## Materials provided:

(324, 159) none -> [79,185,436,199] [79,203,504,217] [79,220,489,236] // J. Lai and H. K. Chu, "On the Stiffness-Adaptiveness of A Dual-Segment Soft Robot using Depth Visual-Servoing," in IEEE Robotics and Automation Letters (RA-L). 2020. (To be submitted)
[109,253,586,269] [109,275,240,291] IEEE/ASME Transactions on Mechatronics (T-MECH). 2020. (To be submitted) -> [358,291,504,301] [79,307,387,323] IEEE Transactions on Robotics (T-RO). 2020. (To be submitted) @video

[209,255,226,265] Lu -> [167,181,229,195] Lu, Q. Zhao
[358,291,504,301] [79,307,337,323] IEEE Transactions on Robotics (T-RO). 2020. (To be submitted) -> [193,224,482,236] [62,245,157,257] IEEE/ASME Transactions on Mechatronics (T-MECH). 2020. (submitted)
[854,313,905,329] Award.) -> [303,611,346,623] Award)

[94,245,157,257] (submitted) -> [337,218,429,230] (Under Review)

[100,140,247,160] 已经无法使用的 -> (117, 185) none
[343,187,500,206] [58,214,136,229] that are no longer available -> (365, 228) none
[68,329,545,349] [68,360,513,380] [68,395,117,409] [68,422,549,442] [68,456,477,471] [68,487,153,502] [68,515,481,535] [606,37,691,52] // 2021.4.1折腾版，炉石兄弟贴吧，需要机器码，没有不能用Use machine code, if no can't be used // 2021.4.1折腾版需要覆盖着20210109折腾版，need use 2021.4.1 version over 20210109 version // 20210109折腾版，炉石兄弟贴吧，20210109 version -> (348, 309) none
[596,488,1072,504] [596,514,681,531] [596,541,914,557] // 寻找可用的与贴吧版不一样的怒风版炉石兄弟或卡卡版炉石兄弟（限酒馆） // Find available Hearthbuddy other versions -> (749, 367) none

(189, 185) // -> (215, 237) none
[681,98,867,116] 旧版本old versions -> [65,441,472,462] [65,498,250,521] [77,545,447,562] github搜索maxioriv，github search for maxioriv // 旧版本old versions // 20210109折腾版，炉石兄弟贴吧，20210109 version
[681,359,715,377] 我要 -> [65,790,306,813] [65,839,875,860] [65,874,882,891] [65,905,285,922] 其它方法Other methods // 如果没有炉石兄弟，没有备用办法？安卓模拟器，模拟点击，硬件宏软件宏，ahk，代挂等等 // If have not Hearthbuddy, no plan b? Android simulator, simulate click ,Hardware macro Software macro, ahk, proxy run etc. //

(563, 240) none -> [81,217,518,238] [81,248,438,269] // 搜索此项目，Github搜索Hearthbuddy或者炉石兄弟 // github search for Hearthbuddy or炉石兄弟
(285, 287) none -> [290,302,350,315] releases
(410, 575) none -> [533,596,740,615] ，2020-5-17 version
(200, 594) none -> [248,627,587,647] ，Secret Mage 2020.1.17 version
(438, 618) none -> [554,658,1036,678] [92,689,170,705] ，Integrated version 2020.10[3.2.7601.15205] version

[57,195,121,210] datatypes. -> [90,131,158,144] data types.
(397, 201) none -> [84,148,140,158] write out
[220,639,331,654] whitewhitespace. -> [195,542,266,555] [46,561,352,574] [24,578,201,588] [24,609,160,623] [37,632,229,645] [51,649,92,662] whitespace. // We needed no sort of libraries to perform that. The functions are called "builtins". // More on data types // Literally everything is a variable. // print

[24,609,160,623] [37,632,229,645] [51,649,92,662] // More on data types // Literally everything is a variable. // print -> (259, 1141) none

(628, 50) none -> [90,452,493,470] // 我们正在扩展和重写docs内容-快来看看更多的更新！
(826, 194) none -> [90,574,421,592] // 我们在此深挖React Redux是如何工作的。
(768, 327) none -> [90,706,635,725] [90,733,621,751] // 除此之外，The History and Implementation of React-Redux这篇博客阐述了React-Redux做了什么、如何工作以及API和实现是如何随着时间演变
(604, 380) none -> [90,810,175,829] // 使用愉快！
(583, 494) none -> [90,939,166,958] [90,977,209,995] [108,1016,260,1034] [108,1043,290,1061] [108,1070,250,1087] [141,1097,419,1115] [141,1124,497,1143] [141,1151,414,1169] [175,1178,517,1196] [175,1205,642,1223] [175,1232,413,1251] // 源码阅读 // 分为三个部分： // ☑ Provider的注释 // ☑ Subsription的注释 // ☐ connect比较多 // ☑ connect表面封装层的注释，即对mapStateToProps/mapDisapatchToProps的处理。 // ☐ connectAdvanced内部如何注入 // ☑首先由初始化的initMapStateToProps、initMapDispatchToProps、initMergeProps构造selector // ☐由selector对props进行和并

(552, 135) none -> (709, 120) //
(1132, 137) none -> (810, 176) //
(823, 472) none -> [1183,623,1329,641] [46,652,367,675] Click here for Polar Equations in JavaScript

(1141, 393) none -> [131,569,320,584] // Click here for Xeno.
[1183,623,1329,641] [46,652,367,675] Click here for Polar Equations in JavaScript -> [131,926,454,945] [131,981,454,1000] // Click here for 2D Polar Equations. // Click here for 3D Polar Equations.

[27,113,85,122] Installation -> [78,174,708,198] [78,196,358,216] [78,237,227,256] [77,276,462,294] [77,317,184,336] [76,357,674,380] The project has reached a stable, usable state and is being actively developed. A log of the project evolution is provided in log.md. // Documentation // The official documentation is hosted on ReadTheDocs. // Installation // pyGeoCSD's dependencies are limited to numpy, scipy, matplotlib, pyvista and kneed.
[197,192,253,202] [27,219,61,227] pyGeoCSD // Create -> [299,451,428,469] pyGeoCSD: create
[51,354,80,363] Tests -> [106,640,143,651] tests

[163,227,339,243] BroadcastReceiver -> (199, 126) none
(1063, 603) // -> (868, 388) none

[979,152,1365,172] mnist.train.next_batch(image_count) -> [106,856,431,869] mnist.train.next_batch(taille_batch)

## Activity:
From the line containing "[51,354,80,363] Tests ->" down to the last line of the listing above, give every line again exactly, and add nothing.

## Your solution:
[51,354,80,363] Tests -> [106,640,143,651] tests

[163,227,339,243] BroadcastReceiver -> (199, 126) none
(1063, 603) // -> (868, 388) none

[979,152,1365,172] mnist.train.next_batch(image_count) -> [106,856,431,869] mnist.train.next_batch(taille_batch)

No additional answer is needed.